[tech] Proposal to fix bad IO performance with Ceph on our cluster

Thu Dec 10 14:45:30 AWST 2020

(mailfish problems? Try #2)

Turns out: it wasn't just discard/fstrim/TRIM/UNMAP
- but we should get a cron'ed weekly fstrim(8) into the SOE
- To be certain, we partitioned the QVO's as 90% /dev/sdX1 and 10%
  free space that we could blkdiscard(8)
  - it did not fix things
- In the meantime, [MPT] added Ceph CRUSH rules to keep vmstore-ssd pool
  data on the fast drives.

What has helped:
- I freed up magikarp's Optane and used 30% (80GB) as a block.db
  - which also implied that it put block.wal, the Write Ahead Log, there as well
  - iostat(1) says that Ceph is hardly using it, so it could probably
    be 40GB, or even just 1GB for the WAL, as long as it's fast
  - https://docs.ceph.com/en/latest/rados/configuration/bluestore-config-ref/#sizing

http://uccmonitor.ucc.asn.au:3000/d/Fj5fAfzik123/ceph-osd-single?from=now-7d&var-osd=osd.6

Currently, I've kicked out mudkip's osd.4 and osd.5 to see if I can do
something similar there.

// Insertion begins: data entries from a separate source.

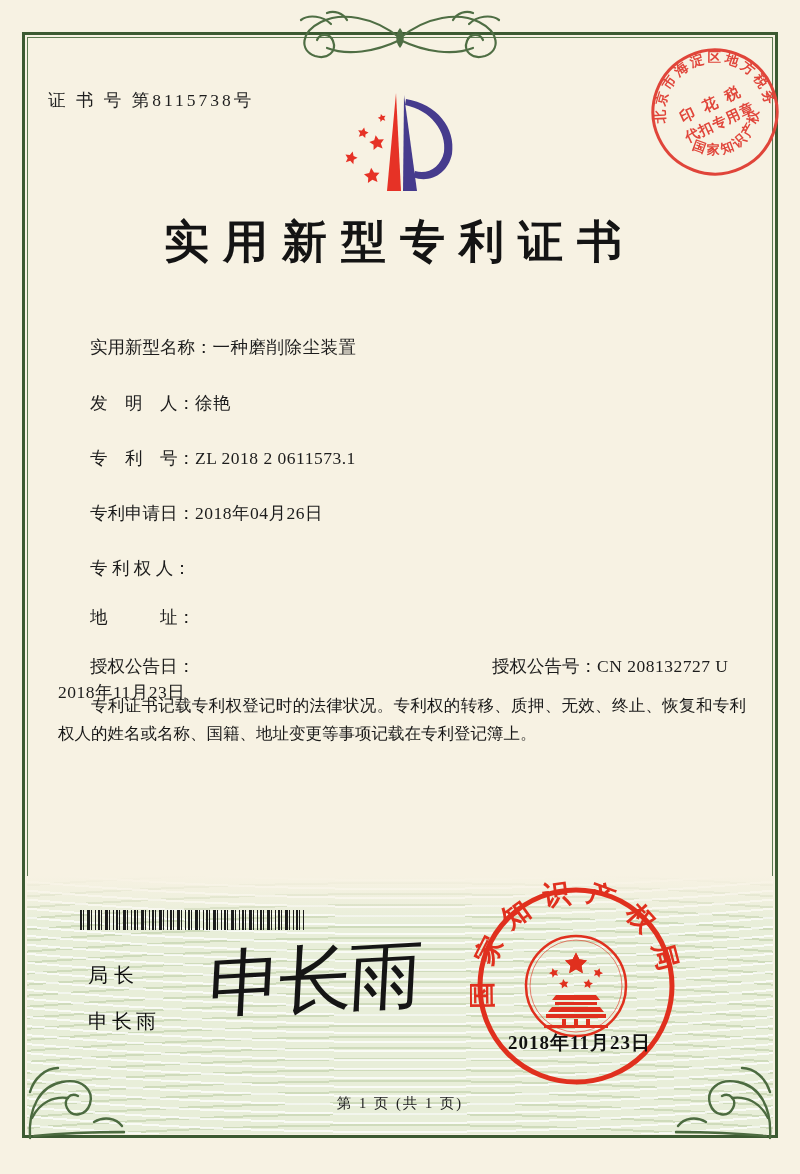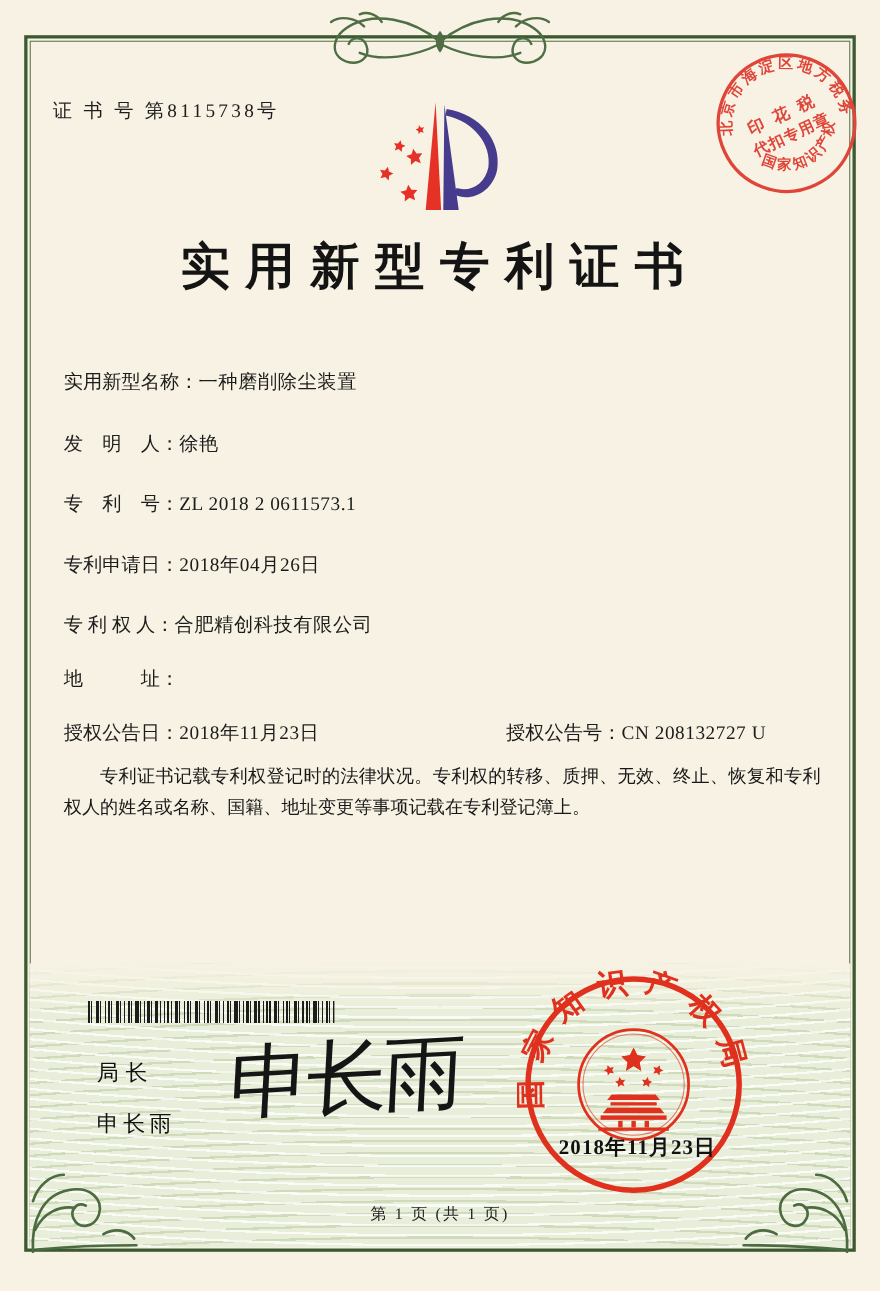"实用新型名称：" .field .lbl { margin-left: none -> 32px }
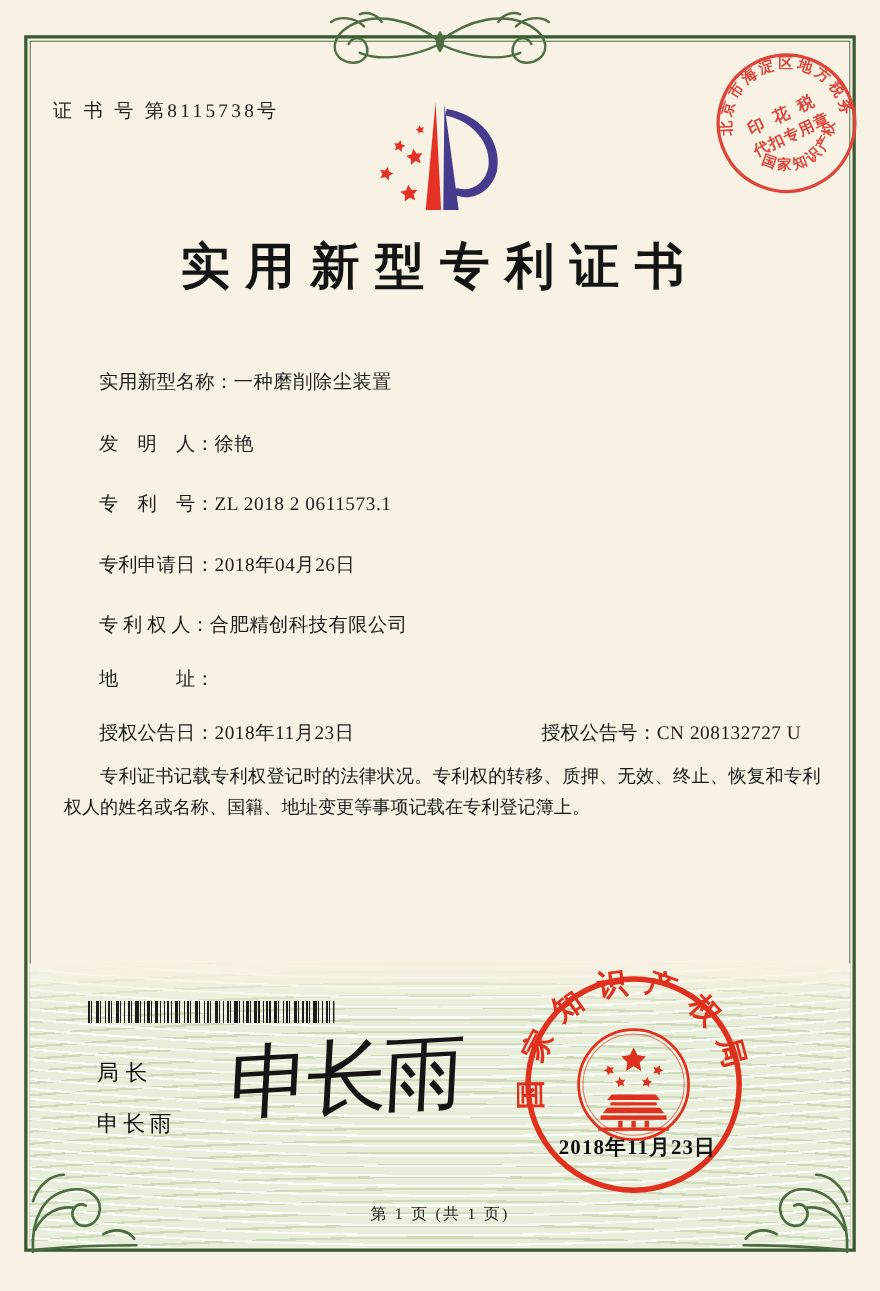"合肥精创科技有限公司" span.val { html: <span>合肥精创科技有限公司</span> -> none }
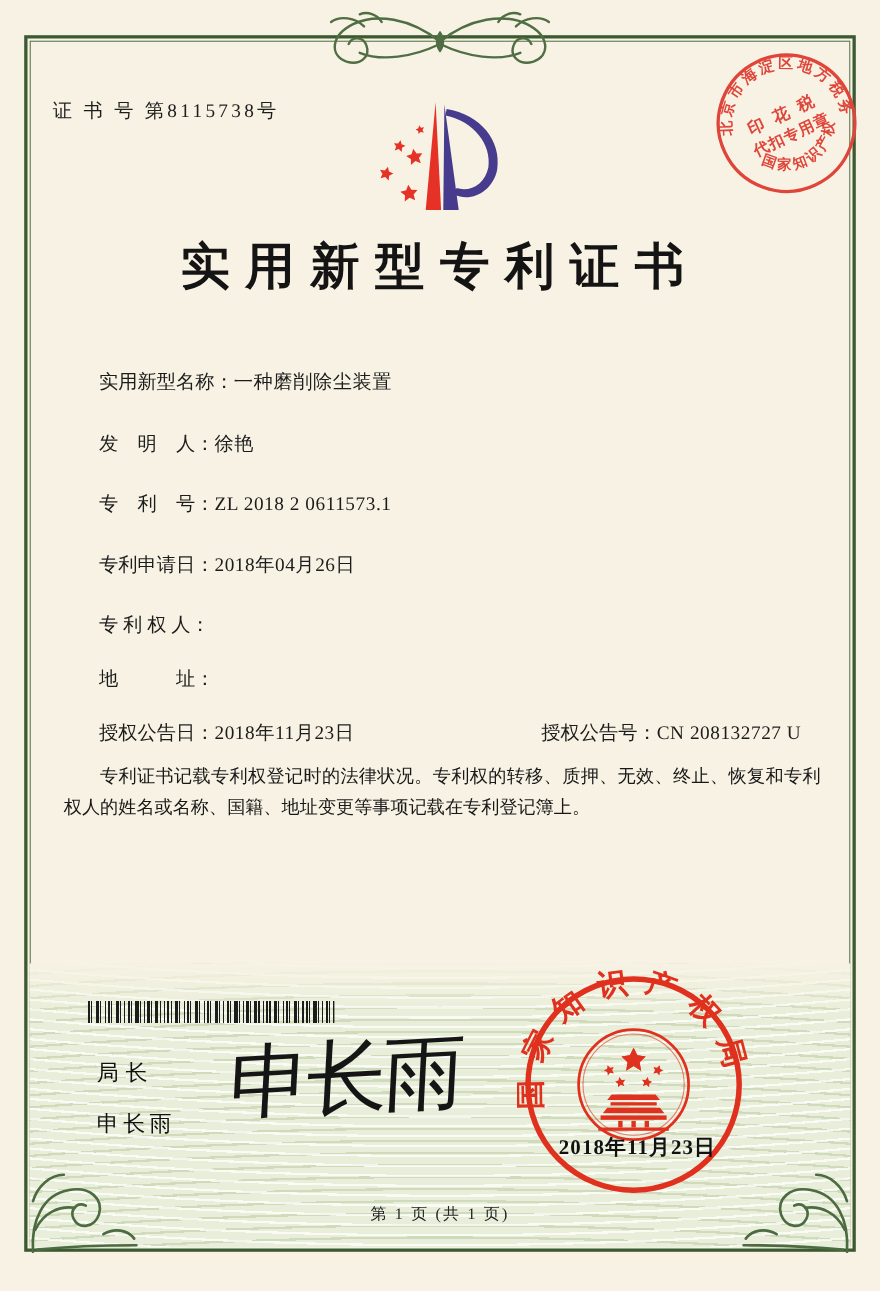"授权公告日：" .f-grantdate { flex-direction: none -> column }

There's a rebalance going on which will probably
take about 4 hours, total.

On Thu, Oct 08, 2020 at 10:46:26PM +0800, Dylan Hicks wrote:
[...]
> - Having a quick peek at Ceph > OSD for any given host in our cluster, the "Apply/Commit Latency" for the QVO SSDs is in the order of 100s of milliseconds, compared to <15ms for all the other SSDs

I'm wondering if those are the latencies for whole 4MiB blocks or
similar - there's also read op/write op latencies which are much closer
to what I expect for a SSD (any SSD).

> - The other SSDs are all Samsung EVO or PRO series SSDs [...]
> - The QVO SSDs, for comparison, have the whole SSD allocated to Ceph, with no space left over
[...]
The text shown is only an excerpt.